▸ Collection entries:

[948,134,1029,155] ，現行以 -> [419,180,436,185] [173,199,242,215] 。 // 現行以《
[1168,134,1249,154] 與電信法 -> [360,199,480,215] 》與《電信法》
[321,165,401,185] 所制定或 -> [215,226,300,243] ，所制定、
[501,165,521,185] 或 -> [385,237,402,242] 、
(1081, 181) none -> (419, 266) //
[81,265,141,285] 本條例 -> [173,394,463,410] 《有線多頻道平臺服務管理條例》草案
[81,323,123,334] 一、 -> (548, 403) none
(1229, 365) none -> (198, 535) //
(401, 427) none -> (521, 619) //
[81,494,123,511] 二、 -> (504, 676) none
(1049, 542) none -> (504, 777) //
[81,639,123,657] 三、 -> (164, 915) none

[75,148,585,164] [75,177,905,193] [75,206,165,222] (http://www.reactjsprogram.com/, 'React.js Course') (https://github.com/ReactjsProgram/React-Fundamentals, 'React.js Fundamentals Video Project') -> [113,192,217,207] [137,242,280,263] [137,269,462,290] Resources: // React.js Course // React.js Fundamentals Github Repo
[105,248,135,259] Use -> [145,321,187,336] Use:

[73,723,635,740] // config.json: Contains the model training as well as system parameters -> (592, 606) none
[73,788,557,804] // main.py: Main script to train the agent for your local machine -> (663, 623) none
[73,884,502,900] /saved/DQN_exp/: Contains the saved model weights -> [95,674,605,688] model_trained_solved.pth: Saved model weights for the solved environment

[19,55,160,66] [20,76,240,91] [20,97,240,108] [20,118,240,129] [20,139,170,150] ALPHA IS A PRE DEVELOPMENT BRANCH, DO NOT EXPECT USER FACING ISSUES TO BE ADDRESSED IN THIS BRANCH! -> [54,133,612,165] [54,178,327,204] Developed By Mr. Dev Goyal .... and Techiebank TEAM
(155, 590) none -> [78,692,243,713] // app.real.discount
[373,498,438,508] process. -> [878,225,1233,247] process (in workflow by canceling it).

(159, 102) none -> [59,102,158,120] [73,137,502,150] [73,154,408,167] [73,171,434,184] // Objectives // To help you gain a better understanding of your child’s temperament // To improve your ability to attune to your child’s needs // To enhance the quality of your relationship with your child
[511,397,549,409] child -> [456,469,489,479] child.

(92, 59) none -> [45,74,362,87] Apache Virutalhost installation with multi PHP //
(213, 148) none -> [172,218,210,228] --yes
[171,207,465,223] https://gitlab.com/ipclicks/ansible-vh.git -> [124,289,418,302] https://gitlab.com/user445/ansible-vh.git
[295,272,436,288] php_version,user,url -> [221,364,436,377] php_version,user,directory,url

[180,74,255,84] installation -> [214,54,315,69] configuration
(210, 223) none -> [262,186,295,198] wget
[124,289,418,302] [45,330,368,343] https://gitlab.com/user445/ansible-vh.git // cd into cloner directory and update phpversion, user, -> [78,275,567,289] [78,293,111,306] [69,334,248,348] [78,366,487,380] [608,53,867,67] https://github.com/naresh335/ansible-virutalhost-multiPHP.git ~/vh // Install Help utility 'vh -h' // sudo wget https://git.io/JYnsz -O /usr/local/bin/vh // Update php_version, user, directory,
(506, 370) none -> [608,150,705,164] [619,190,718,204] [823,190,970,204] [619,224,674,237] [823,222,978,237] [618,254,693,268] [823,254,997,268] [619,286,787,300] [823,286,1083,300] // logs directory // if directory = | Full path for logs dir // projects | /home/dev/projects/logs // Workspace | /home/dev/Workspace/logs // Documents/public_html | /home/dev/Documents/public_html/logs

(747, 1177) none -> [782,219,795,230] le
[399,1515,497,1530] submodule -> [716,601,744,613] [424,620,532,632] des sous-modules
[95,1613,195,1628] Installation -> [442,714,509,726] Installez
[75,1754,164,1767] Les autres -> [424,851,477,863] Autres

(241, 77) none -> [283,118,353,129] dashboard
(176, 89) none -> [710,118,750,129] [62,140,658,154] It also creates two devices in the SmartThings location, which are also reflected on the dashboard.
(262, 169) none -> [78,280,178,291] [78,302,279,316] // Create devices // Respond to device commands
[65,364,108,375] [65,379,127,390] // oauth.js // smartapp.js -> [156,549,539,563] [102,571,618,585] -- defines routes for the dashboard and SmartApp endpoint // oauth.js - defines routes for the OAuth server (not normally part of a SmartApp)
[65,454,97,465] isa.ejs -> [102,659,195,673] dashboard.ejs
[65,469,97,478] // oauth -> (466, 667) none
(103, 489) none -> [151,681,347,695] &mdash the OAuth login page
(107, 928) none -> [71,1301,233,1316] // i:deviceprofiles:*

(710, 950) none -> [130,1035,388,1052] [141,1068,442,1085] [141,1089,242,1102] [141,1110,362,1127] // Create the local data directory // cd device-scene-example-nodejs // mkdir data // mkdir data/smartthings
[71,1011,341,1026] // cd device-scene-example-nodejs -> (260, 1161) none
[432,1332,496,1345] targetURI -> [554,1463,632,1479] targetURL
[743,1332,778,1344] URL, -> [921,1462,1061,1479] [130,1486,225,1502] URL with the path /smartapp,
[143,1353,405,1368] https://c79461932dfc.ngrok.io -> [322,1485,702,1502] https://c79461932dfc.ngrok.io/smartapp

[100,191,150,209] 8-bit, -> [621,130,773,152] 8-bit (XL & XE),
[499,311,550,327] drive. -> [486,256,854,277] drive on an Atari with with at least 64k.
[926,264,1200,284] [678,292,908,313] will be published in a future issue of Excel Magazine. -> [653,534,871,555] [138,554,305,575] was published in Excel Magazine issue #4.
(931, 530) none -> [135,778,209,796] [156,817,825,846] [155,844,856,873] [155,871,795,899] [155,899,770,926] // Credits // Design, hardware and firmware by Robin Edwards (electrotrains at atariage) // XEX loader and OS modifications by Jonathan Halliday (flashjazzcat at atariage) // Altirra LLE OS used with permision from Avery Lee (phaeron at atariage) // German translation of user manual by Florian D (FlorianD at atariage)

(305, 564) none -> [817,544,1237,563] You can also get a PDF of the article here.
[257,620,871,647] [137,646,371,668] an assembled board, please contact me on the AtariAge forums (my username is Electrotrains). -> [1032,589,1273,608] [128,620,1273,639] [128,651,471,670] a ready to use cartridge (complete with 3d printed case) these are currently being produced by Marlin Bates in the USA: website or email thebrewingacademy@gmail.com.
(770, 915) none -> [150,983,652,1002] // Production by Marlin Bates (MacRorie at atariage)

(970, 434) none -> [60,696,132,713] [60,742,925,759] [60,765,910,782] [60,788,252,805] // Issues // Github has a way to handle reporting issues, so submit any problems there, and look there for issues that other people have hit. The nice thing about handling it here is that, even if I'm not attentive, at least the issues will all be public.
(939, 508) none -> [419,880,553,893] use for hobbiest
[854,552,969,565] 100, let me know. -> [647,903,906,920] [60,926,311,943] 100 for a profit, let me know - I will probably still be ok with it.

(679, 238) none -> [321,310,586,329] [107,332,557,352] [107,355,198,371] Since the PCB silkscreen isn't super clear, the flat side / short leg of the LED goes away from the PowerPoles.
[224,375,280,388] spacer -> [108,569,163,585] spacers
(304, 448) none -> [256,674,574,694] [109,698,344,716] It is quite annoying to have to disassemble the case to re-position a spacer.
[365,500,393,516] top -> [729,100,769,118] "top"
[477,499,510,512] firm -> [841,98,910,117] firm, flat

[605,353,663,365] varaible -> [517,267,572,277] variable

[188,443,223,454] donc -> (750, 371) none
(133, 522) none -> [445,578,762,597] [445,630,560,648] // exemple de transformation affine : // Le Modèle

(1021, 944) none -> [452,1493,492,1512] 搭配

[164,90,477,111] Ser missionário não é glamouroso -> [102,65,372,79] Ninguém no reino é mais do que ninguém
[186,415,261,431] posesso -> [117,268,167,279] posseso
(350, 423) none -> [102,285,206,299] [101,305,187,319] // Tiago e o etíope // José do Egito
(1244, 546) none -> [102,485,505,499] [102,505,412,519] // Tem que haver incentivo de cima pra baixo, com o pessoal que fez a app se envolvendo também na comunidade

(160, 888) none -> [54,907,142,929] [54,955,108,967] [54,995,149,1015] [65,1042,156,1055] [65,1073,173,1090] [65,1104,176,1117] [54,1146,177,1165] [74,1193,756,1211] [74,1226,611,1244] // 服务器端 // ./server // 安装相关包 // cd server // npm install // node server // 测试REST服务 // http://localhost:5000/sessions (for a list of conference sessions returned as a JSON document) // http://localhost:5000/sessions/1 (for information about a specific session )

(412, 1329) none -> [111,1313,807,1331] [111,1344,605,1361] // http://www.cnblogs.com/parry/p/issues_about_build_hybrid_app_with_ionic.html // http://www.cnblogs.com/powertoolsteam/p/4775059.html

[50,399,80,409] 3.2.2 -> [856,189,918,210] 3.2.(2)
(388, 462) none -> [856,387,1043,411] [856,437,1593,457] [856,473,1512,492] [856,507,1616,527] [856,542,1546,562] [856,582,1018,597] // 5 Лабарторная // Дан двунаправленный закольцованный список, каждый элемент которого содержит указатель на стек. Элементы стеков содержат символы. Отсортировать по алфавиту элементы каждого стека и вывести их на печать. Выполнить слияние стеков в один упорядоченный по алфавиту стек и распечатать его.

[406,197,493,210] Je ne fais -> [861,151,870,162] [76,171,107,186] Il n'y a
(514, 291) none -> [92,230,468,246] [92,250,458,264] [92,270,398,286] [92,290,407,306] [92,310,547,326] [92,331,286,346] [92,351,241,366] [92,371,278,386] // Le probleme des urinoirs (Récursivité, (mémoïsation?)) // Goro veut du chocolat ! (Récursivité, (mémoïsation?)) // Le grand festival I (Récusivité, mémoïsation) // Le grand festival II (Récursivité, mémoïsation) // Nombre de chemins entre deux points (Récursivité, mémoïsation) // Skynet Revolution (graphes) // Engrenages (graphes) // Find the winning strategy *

▸ Exercise: Return a word-for-word copy of the lines above from the one holding "[399,1515,497,1530] submodule ->" through the one holding "(176, 89) none", with both of them included and nothing besides.

▸ Written reply:
[399,1515,497,1530] submodule -> [716,601,744,613] [424,620,532,632] des sous-modules
[95,1613,195,1628] Installation -> [442,714,509,726] Installez
[75,1754,164,1767] Les autres -> [424,851,477,863] Autres

(241, 77) none -> [283,118,353,129] dashboard
(176, 89) none -> [710,118,750,129] [62,140,658,154] It also creates two devices in the SmartThings location, which are also reflected on the dashboard.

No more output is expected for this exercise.